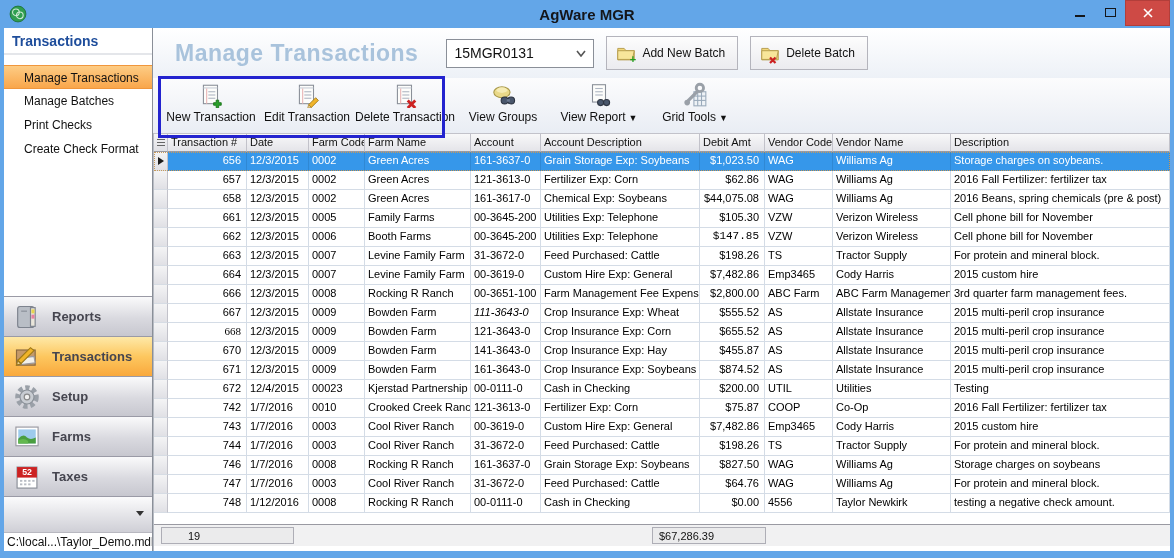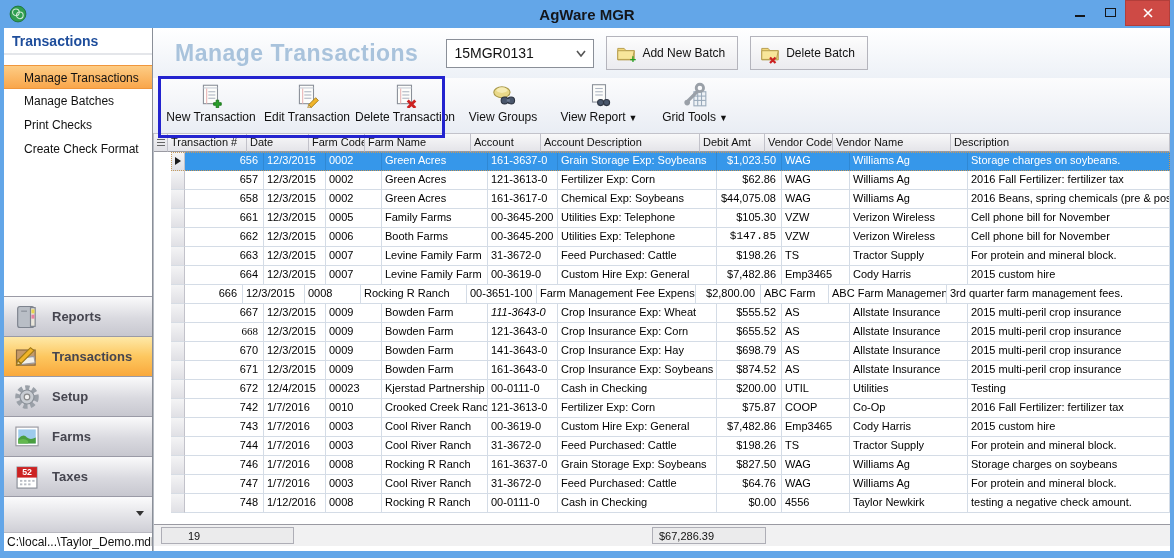--- a/index.html
+++ b/index.html
@@ -64,7 +64,7 @@
   .ind-cell{width:14px;flex:none;background:linear-gradient(#f4f4f5,#e0e0e5);border-right:1px solid #c2c2ca;border-bottom:1px solid #d6dce4;display:flex;align-items:center;justify-content:center;}
   .grid-header .ind-cell{border-bottom:1px solid #9a9aa2;border-top:1px solid #c2c2ca;}
   .chooser-glyph{width:8px;height:8px;background:repeating-linear-gradient(#666 0 1px,transparent 1px 3px);}
-  .grid-row{display:flex;height:19px;flex:none;margin-left:17px;}
+  .grid-row{display:flex;height:19px;flex:none;}
   .g-cell{background:#fff;border-right:1px solid #d4dce6;border-bottom:1px solid #d4dce6;font-size:11px;color:#000;padding:2px 3px;white-space:nowrap;overflow:hidden;flex:none;}
   .g-cell.num{text-align:right;padding-right:5px;}
   .g-cell.fill,.h-cell.fill{flex:1;min-width:0;}

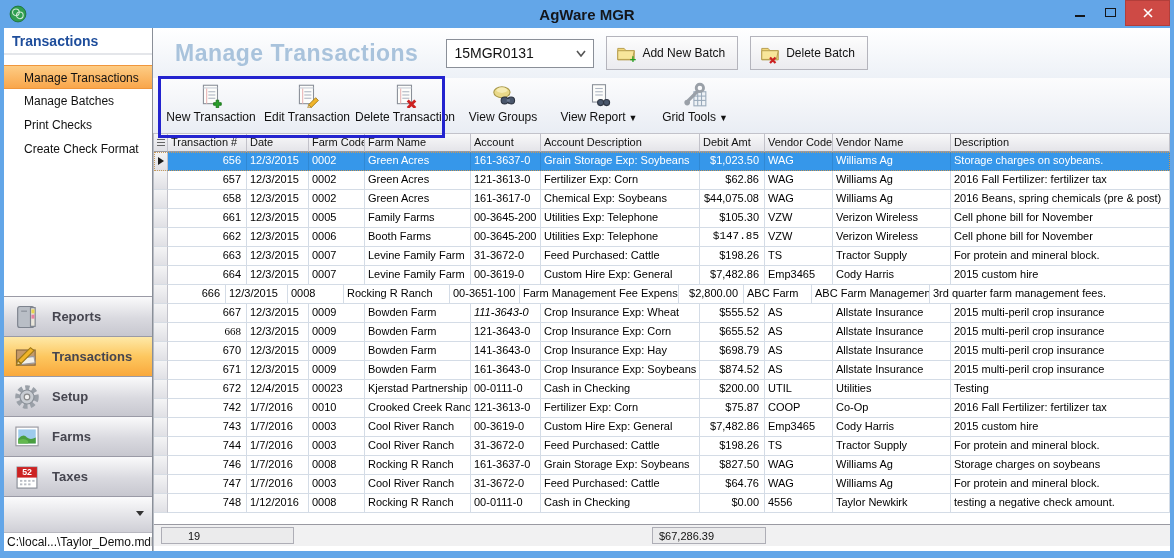--- a/index.html
+++ b/index.html
@@ -402,7 +402,7 @@
             </div>
             <div class="grid-row">
               <div class="ind-cell"></div>
-              <div class="g-cell num" style="width: 58px;">666</div>
+              <div class="g-cell num" style="width: 79px;">666</div>
               <div class="g-cell" style="width: 62px;">12/3/2015</div>
               <div class="g-cell" style="width: 56px;">0008</div>
               <div class="g-cell" style="width: 106px;">Rocking R Ranch</div>

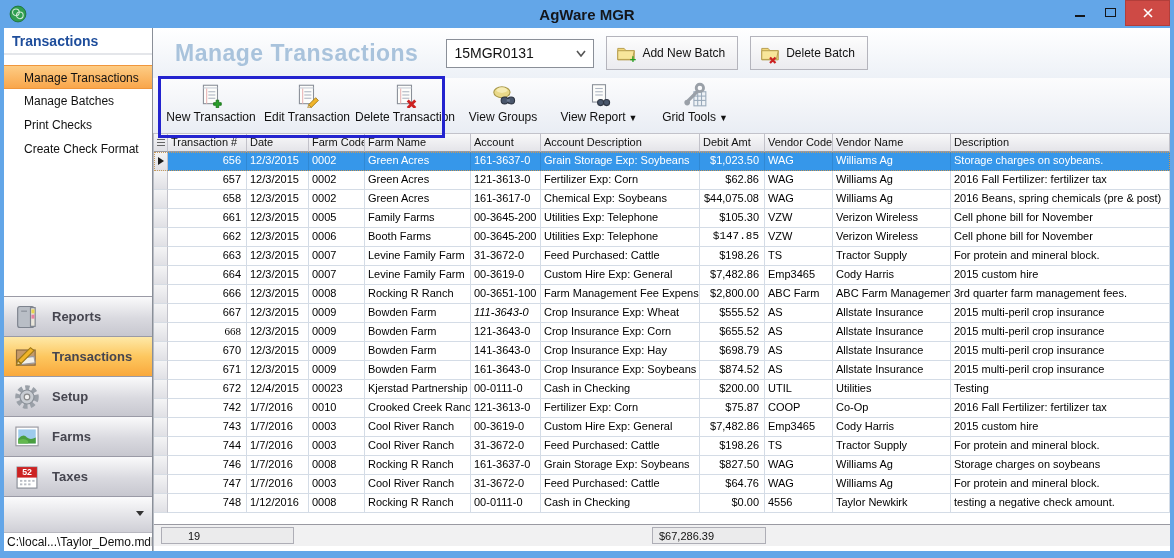--- a/index.html
+++ b/index.html
@@ -447,7 +447,7 @@
               <div class="g-cell" style="width: 106px;">Bowden Farm</div>
               <div class="g-cell" style="width: 70px;">141-3643-0</div>
               <div class="g-cell" style="width: 159px;">Crop Insurance Exp: Hay</div>
-              <div class="g-cell num" style="width: 65px;">$698.79</div>
+              <div class="g-cell num" style="width: 65px;">$455.87</div>
               <div class="g-cell" style="width: 68px;">AS</div>
               <div class="g-cell" style="width: 118px;">Allstate Insurance</div>
               <div class="g-cell fill">2015 multi-peril crop insurance</div>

What to work on: Whichever lines of the material hold the word "gradient", find and copy them.

Solution to this problem:
   .ind-cell{width:14px;flex:none;background:linear-gradient(#f4f4f5,#e0e0e5);border-right:1px solid #c2c2ca;border-bottom:1px solid #d6dce4;display:flex;align-items:center;justify-content:center;}
   .chooser-glyph{width:8px;height:8px;background:repeating-linear-gradient(#666 0 1px,transparent 1px 3px);}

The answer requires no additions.